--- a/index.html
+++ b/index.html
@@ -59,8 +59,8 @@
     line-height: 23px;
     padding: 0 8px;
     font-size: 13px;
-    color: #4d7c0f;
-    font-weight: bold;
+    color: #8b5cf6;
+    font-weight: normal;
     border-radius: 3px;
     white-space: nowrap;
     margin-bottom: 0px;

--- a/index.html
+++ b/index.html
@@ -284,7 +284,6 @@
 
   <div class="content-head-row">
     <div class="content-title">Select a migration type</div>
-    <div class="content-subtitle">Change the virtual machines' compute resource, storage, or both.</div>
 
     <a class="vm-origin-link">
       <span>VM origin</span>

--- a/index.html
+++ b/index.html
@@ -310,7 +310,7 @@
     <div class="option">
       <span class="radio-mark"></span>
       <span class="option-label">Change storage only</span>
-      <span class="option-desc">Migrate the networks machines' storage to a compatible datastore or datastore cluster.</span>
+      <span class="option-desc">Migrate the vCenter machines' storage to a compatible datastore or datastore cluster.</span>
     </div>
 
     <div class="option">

:::

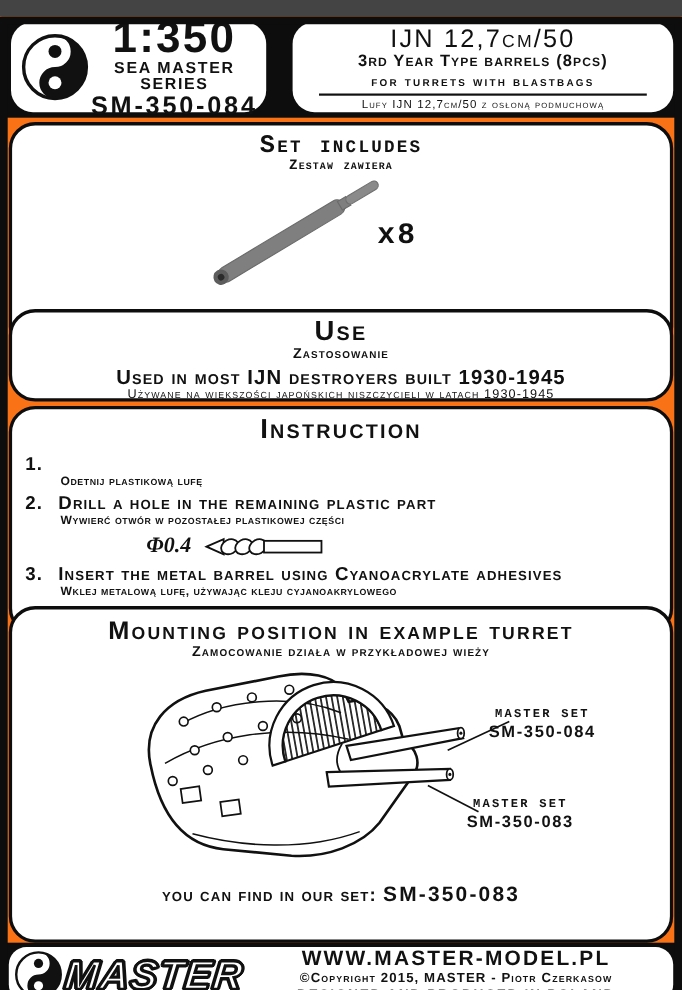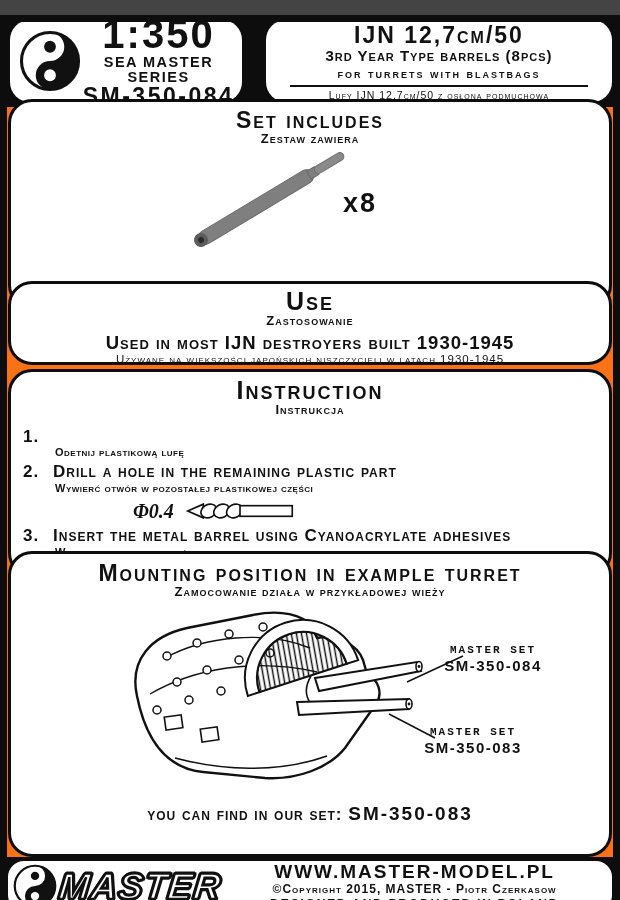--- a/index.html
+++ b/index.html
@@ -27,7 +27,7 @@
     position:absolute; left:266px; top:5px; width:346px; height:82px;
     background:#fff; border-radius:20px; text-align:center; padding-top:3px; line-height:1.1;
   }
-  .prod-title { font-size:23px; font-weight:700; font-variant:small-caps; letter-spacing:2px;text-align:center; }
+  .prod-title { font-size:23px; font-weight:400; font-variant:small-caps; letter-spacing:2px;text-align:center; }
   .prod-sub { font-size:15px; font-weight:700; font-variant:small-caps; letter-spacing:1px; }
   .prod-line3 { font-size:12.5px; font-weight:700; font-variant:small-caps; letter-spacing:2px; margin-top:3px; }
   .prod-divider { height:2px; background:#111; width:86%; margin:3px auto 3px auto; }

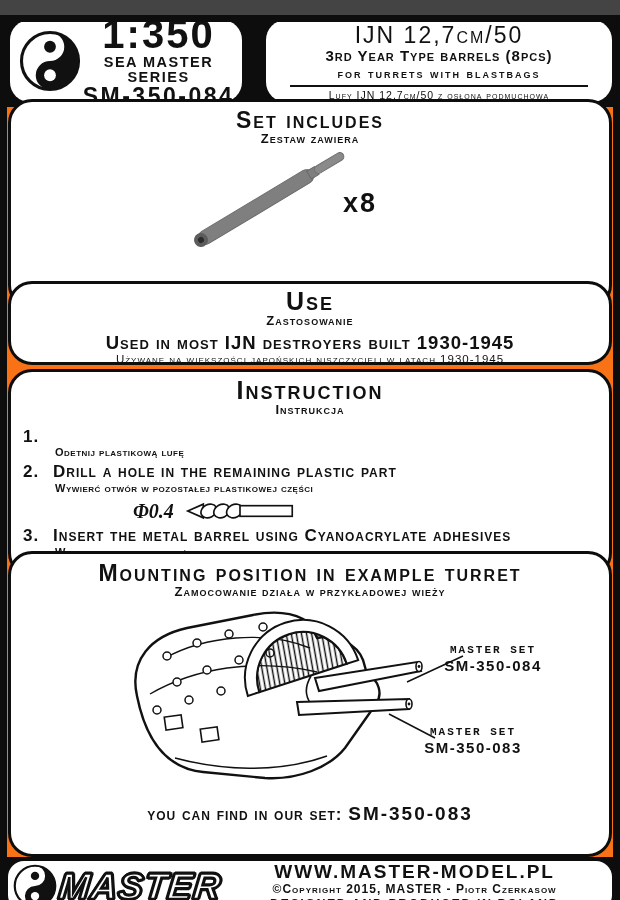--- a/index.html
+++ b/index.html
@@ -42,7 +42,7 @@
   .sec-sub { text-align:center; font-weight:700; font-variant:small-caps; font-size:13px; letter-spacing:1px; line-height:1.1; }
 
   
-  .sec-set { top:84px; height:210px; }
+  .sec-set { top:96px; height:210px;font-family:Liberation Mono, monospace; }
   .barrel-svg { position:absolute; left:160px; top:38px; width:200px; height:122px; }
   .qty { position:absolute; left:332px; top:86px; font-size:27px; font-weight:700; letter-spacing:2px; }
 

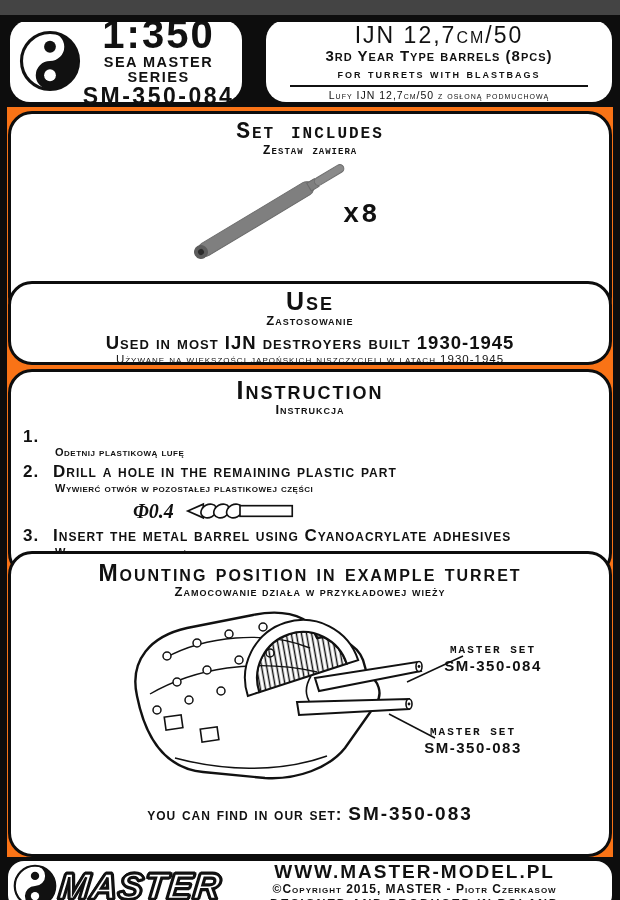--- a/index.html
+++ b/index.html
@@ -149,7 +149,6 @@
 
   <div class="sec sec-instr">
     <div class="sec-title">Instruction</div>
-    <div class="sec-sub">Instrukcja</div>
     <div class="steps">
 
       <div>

:::

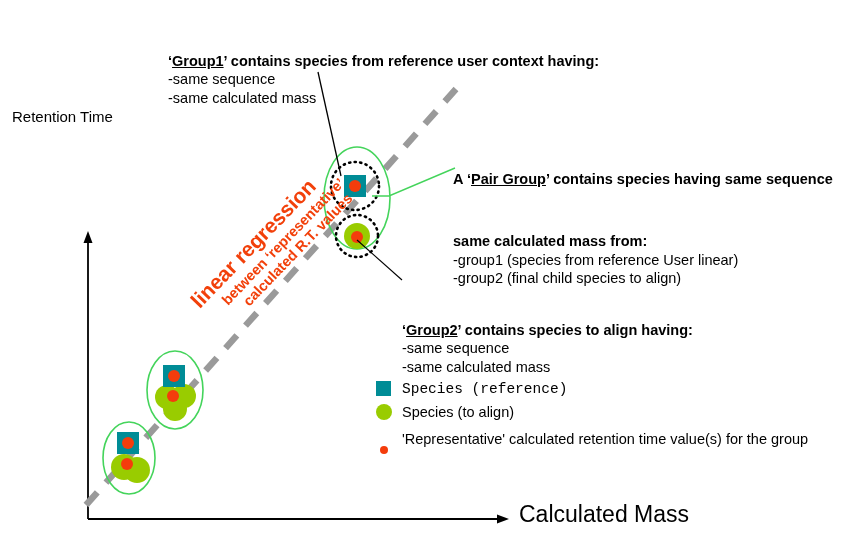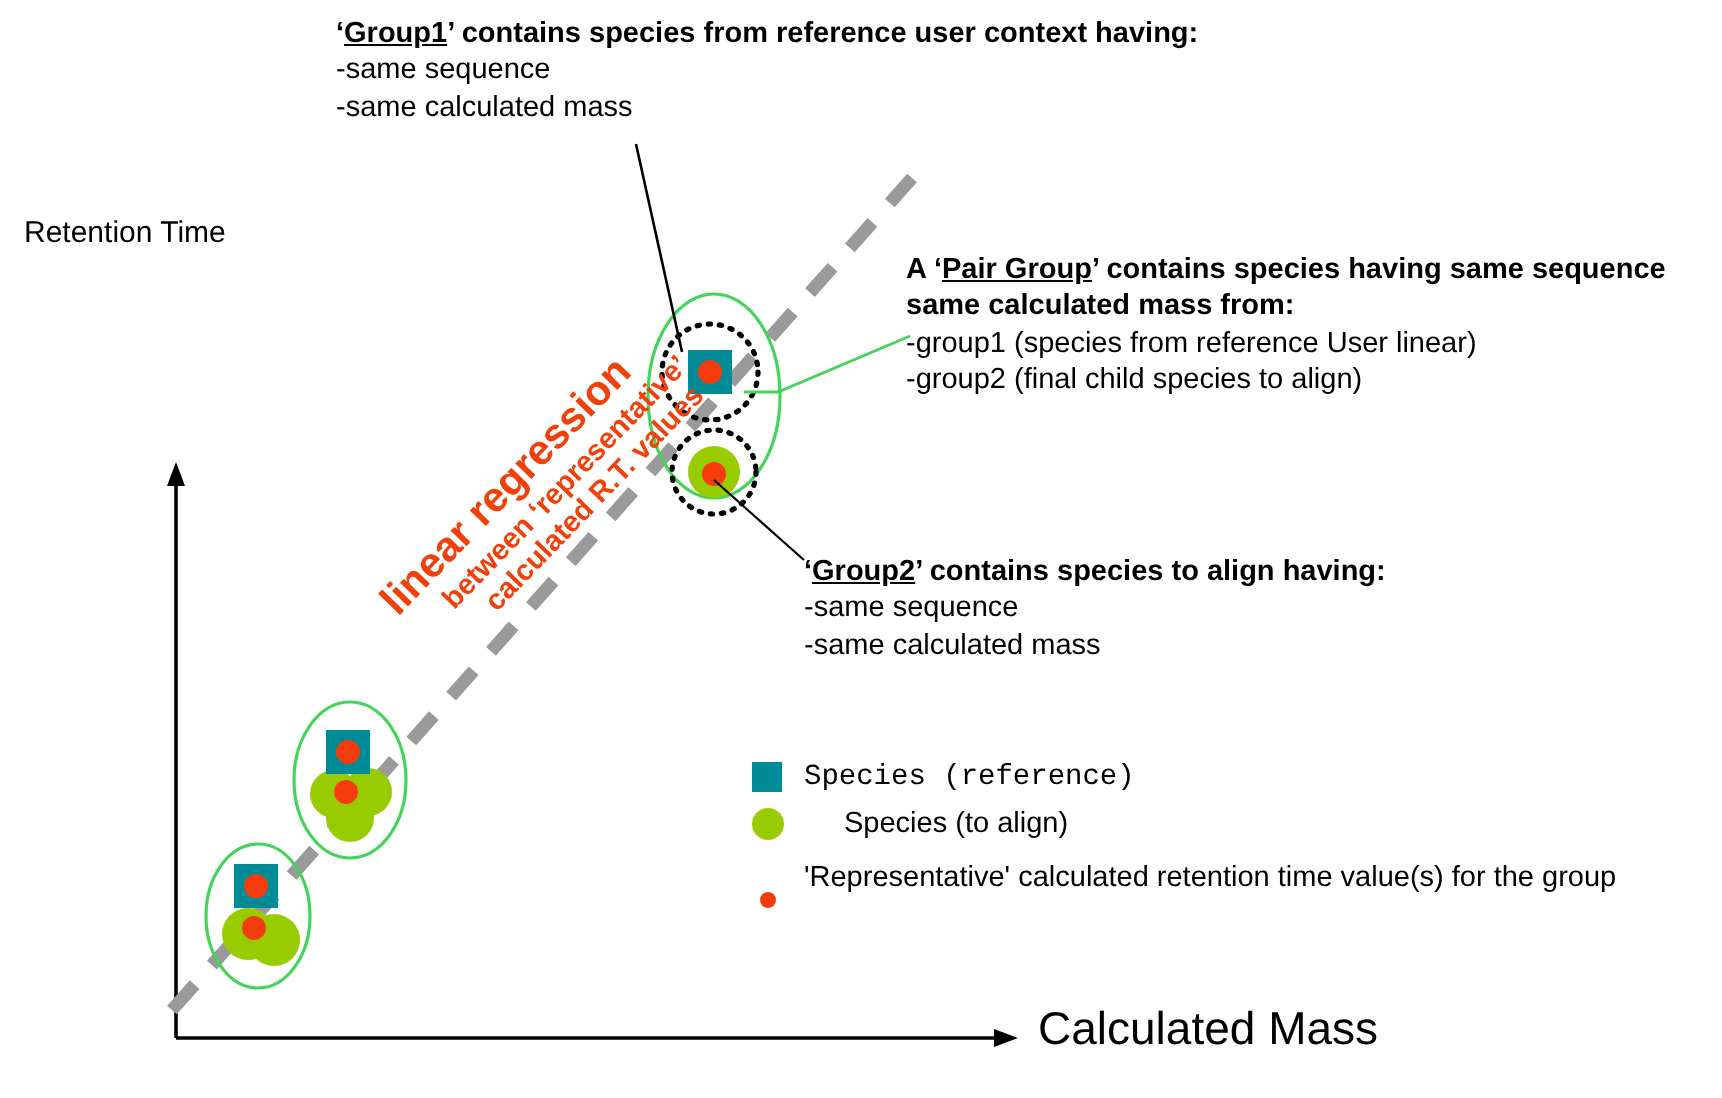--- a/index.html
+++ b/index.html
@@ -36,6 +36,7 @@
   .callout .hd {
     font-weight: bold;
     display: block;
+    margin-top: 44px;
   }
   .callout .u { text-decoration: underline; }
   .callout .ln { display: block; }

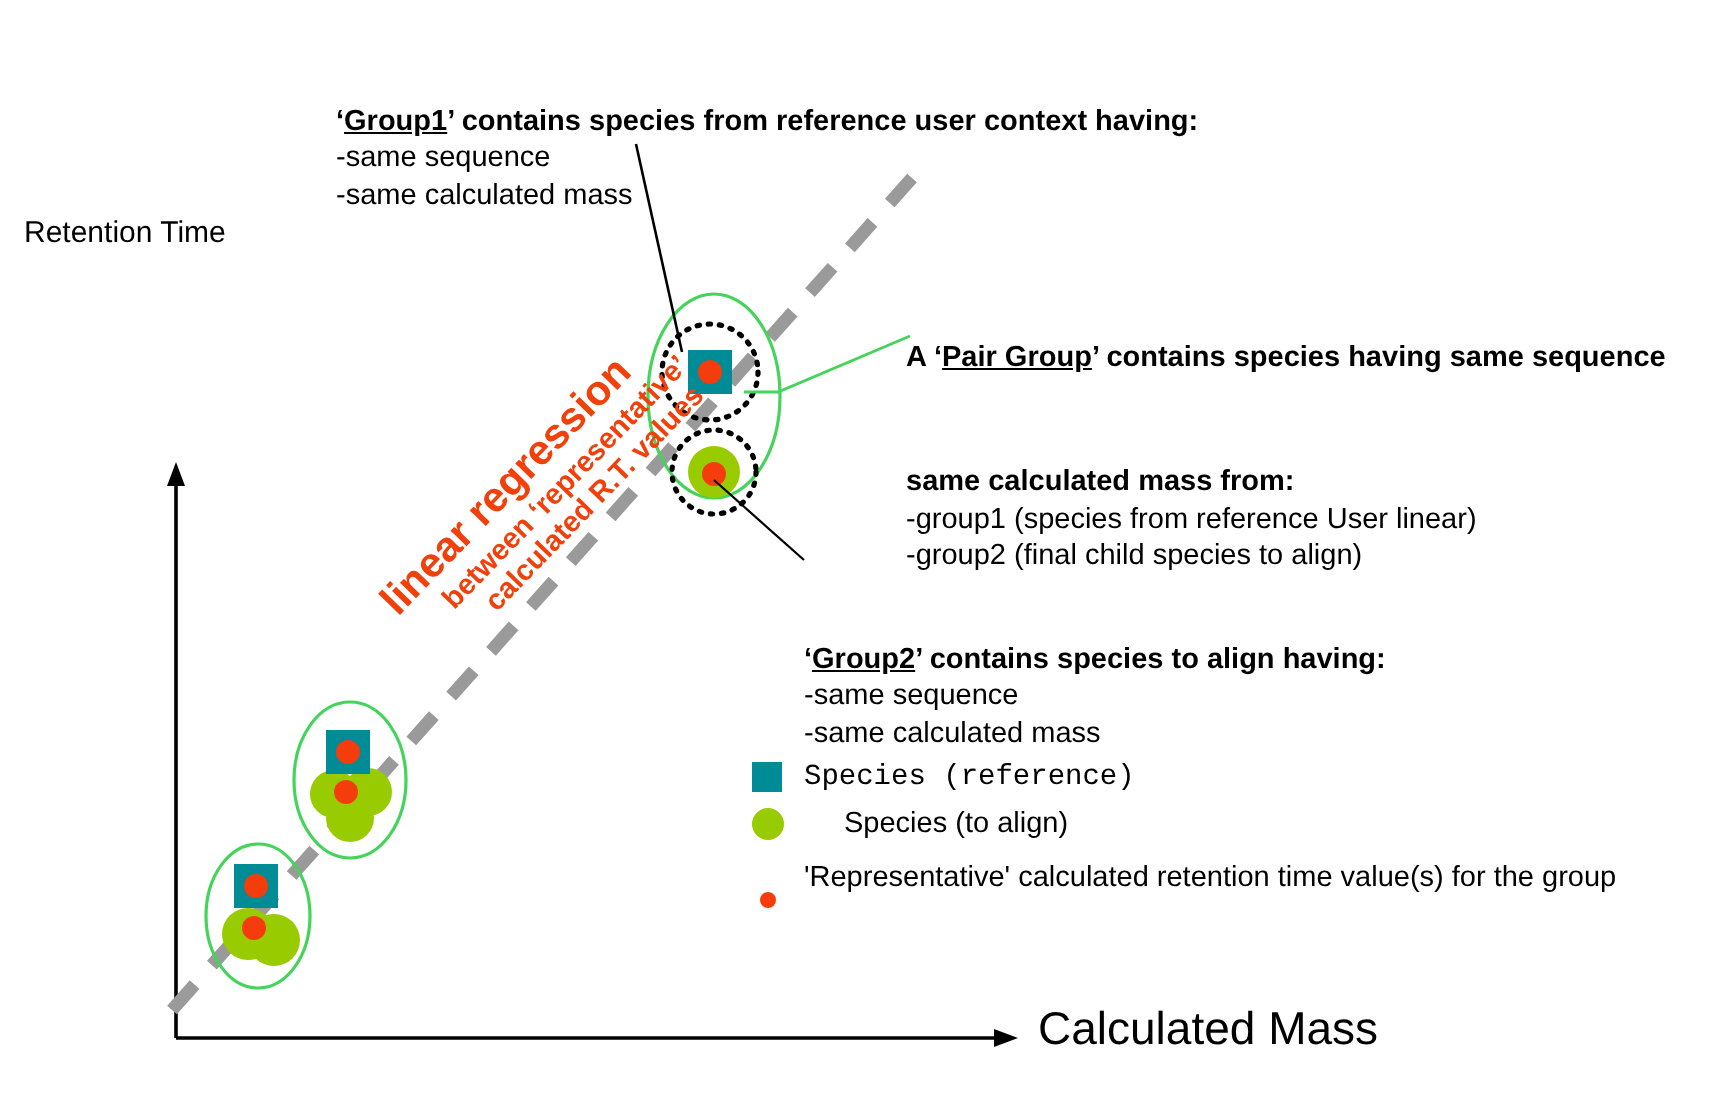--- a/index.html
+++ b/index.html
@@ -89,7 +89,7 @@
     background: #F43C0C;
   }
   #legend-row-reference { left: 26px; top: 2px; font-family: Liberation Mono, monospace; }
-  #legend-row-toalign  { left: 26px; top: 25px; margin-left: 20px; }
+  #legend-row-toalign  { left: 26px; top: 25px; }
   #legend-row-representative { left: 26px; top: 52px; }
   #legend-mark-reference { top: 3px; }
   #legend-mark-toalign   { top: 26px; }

:::

Look over the records above and say, with no extra words, how many lines include "desc".

2